In this case–control study in Han Chinese population, we found two susceptibility tSNPs in RTEL1 gene that were associated with increased risk of glioma (rs6010620 and rs2297440). The genotype “GG” of rs6010620 was the protective genotype for glioma, and the genotype “CC” of rs2297440 was the protective genotype in glioma. We also observed in the RTEL1 gene a haplotype “GCT” that was associated with a decreased the risk and a haplotype of “ATT” with an increased risk of developing glioma.
As described initially, however, we failed to determine the associations between genotype frequency of GG or CC, and other parameters including WHO grading, gender, age at diagnosis, or KPS status. Additionally, we also tried to elucidate the relationship of genotype frequency of GG or CC, with overall surviaval (OS) in the correlated patients. During the follow-up period, only 11 of the patients with genotype of GG or CC had died [6 (8%) from the 75 patients with genotype GG, and 5 (6.8%) from the 73 patients with genotype CC], and most of the patients are alive and are being traced continuously.
Albeit the correlated survival data in the present study are still accumulating, our findings in this study have provided new evidence for the association between common SNPs (or haplotypes) and the risk of glioma in the Chinese Han population, suggesting an important determinant of glioma development by RTEL1 gene. RTEL1 gene locates in 20q13.3 with the length of 40.889 kb, including 40 exons. Known functions of RTEL1 include nucleic acid binding, ATP-dependent DNA helicase activity, DNA repair, apoptosis and anti-apoptosis, and so on. Previous study proposed that RTEL1 maintains genomic stability by suppressing homologous recombination [28, 29], and implements the second level of meiotic crossover control by promoting non-crossovers [30, 31]. A recent review point out that RTEL1 was an essential helicase for telomere maintenance and the regulation of homologous recombination [32, 33]. RTEL1 didn’t involve any KEGG pathway (http://www. genome.jp/kegg/) so far. The frequencies of rs6010620 risk genotypes were highly correlated with high-grade disease (P < 0.001), indicating that genetic variations at the locus has subtype-specific effects on the risk of developing glioma . RTEL1 gene was over expressed in human gastrointestinal tract tumors . Polymorphism in the RTEL1 gene was associated with glioblastoma survival .
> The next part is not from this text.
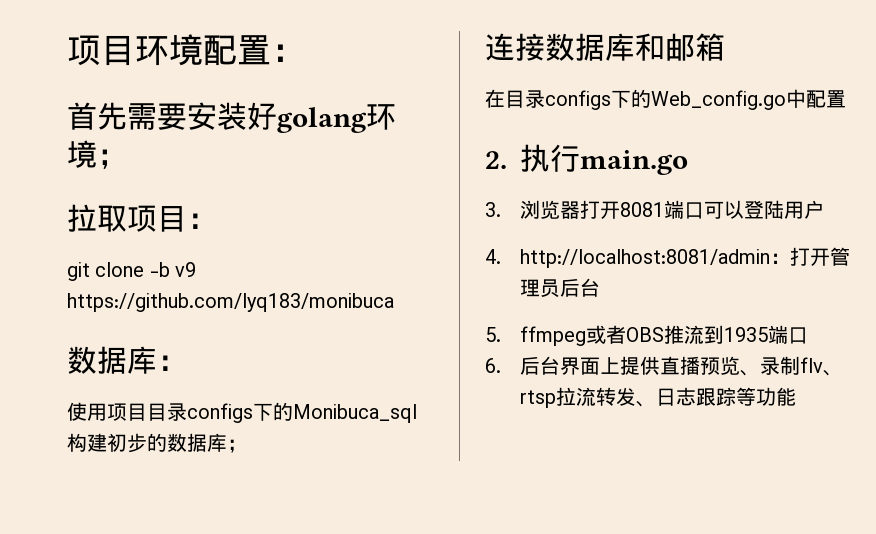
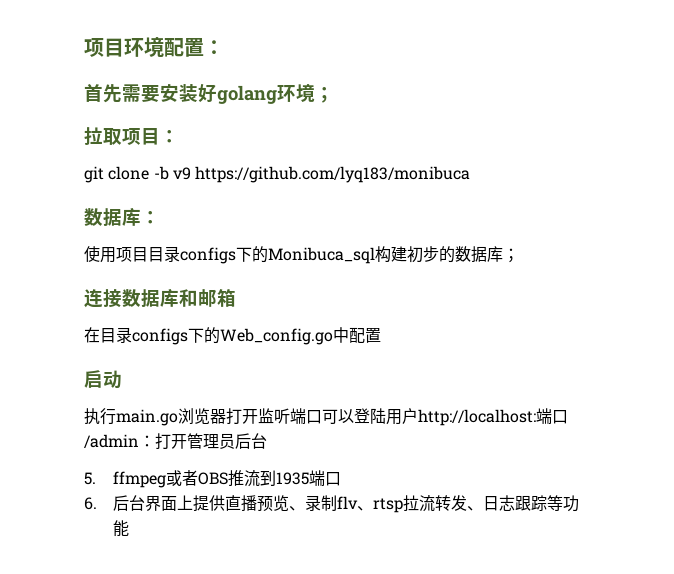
[485,151,507,169] 2. -> [84,370,122,389] 启动 //
[485,202,501,217] // 3. -> (178, 417) none
[619,202,664,217] 8081 -> [258,408,290,424] 监听
[485,249,770,268] // 4. http://localhost:8081/admin -> [418,408,568,426] [84,434,139,448] http://localhost:端口/admin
Some limitations are inherent in this case–control study and must be noted here. Glioma patients were not sub-grouped by age or gender, and gender-specific significant variants were not tested. We selected tSNPs with frequencies higher than 5% in HapMap Asian populations to affirm the statistical power was large enough for analyzing data. We also designed a haplotype-based study to ensure sufficiently high power to detect the risk of glioma associated with candidate tSNPs. Another potential concern was population admixture, which is a known confounding factor for association analysis and may also result in inflated type-I error (false positive). In this study, glioma patients and controls were used in the same hospital to avoid the possibility that one may have a more pronounced selection bias. However, this bias is unlikely to be of significance because they did not differ in the distributions of demographic variable and genotype frequencies. We limited all subjects’ ethnicity to Han Chinese, and a living area to Xi’an City and its surrounding area, thus there is no substantial population admixture in our study populations.
In the upcoming studies, our team will go on to follow up the subjects recruited into the present study, and carry out additional research with larger subject numbers and grade types to further characterize the relationship among grades within the individuals, clinical features and the mentioned RTEL1 tagging SNPs & haplotypes. Furthermore, to elucidate the role of the RTEL1 gene in gliomagenesis, serum RTEL1 expression levels between different mutations or haplotype groups will be compared. And, we will also investigate the association between germline RTEL1 variants and somatic RTEL1 mutations, and the relationship between serum RTEL1 expression and somatic RTEL1 expression in the same glioma subjects.
In conclusion, our comprehensive analysis of tSNPs suggests that the genotypes of “GG” of rs6010620 and “CC” of rs2297440 (rs6010620 and rs2297440) in the RTEL1 gene, together with two haplotypes of GCT and ATT, were identified to be associated with glioma development. And it might be used to evaluate the glioma development risks to screen the above RTEL1 tagging SNPs and haplotypes.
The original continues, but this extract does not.